## WHAT YOU SHOULD DO
Give the number of lines in the records below that contain the word "font". State only that number.

Segment Start: INFORMATION GIVEN

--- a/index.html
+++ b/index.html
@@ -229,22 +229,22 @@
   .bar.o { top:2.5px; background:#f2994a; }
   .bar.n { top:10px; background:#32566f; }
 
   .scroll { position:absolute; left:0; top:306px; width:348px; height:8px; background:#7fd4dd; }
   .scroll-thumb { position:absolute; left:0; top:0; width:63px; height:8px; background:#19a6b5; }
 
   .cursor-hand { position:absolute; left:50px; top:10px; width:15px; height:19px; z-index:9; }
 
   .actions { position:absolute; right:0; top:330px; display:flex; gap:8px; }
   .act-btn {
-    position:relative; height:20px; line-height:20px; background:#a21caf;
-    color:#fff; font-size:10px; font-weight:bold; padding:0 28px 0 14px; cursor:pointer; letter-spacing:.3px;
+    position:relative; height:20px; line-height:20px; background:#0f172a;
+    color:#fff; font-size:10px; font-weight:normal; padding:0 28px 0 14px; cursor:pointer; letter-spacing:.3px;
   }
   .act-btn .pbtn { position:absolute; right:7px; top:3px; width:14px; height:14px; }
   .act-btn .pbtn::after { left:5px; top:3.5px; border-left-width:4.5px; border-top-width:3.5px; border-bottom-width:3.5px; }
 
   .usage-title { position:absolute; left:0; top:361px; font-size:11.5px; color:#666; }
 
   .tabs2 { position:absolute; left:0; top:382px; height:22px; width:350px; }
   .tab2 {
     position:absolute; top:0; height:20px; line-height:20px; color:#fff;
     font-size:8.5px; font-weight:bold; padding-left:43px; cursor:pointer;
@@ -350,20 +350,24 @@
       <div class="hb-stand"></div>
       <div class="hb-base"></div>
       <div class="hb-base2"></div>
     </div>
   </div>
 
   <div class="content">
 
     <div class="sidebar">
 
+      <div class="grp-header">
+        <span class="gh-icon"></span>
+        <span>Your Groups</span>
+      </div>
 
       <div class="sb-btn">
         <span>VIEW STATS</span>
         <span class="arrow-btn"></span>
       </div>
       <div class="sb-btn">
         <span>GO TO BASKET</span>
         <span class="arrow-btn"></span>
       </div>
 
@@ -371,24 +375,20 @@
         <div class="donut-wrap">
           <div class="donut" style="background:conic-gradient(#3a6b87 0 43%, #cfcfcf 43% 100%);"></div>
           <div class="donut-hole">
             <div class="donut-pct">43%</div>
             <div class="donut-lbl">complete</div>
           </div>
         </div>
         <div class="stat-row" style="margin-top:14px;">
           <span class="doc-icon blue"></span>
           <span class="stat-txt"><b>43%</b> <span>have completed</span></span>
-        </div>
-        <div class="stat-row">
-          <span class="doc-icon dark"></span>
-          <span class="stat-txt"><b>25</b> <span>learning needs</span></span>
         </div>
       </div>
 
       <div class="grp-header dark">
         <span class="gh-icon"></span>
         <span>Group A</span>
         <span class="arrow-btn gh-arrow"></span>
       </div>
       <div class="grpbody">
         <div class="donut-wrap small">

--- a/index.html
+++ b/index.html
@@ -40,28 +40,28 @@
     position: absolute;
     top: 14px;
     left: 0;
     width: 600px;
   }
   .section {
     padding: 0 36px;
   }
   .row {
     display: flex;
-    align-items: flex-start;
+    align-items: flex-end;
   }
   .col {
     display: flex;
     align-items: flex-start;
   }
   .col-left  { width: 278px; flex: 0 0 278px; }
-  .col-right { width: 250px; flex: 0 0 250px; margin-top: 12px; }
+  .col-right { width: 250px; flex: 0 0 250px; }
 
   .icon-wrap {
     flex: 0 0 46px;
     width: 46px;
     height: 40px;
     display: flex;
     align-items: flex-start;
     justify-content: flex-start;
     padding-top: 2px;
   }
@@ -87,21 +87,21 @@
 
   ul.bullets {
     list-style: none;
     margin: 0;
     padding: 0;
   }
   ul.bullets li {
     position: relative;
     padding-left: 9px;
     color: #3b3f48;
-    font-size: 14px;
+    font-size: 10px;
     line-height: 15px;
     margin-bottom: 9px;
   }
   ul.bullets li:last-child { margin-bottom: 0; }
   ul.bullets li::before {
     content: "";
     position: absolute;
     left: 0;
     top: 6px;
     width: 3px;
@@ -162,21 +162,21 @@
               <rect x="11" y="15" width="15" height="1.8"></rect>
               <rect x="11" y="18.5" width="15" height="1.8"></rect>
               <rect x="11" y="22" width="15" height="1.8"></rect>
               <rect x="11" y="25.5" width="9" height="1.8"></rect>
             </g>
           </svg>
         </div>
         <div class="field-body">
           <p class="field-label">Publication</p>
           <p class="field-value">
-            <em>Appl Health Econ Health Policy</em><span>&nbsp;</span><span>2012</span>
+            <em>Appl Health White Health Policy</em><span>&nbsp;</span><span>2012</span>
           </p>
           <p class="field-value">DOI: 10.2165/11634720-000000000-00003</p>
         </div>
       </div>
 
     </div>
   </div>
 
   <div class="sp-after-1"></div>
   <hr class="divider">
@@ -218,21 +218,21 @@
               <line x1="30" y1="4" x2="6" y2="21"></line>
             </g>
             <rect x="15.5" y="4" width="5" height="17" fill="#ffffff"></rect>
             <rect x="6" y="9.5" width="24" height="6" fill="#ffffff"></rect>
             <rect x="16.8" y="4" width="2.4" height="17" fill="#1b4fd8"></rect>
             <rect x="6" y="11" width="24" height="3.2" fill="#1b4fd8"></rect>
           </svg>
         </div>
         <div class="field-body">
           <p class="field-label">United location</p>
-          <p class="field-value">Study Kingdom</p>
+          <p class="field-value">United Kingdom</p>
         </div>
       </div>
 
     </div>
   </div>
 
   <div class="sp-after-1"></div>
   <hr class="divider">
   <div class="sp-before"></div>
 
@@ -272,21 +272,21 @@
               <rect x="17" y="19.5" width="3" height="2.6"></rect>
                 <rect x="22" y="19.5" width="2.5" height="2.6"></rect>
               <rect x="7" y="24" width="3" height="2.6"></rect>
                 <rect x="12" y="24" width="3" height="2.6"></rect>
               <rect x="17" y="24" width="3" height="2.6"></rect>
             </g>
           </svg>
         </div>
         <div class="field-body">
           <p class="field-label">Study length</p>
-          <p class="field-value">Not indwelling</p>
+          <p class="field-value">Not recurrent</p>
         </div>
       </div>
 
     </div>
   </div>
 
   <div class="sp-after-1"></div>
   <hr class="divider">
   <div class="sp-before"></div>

Segment End: INFORMATION GIVEN

## TASK OUTPUT
6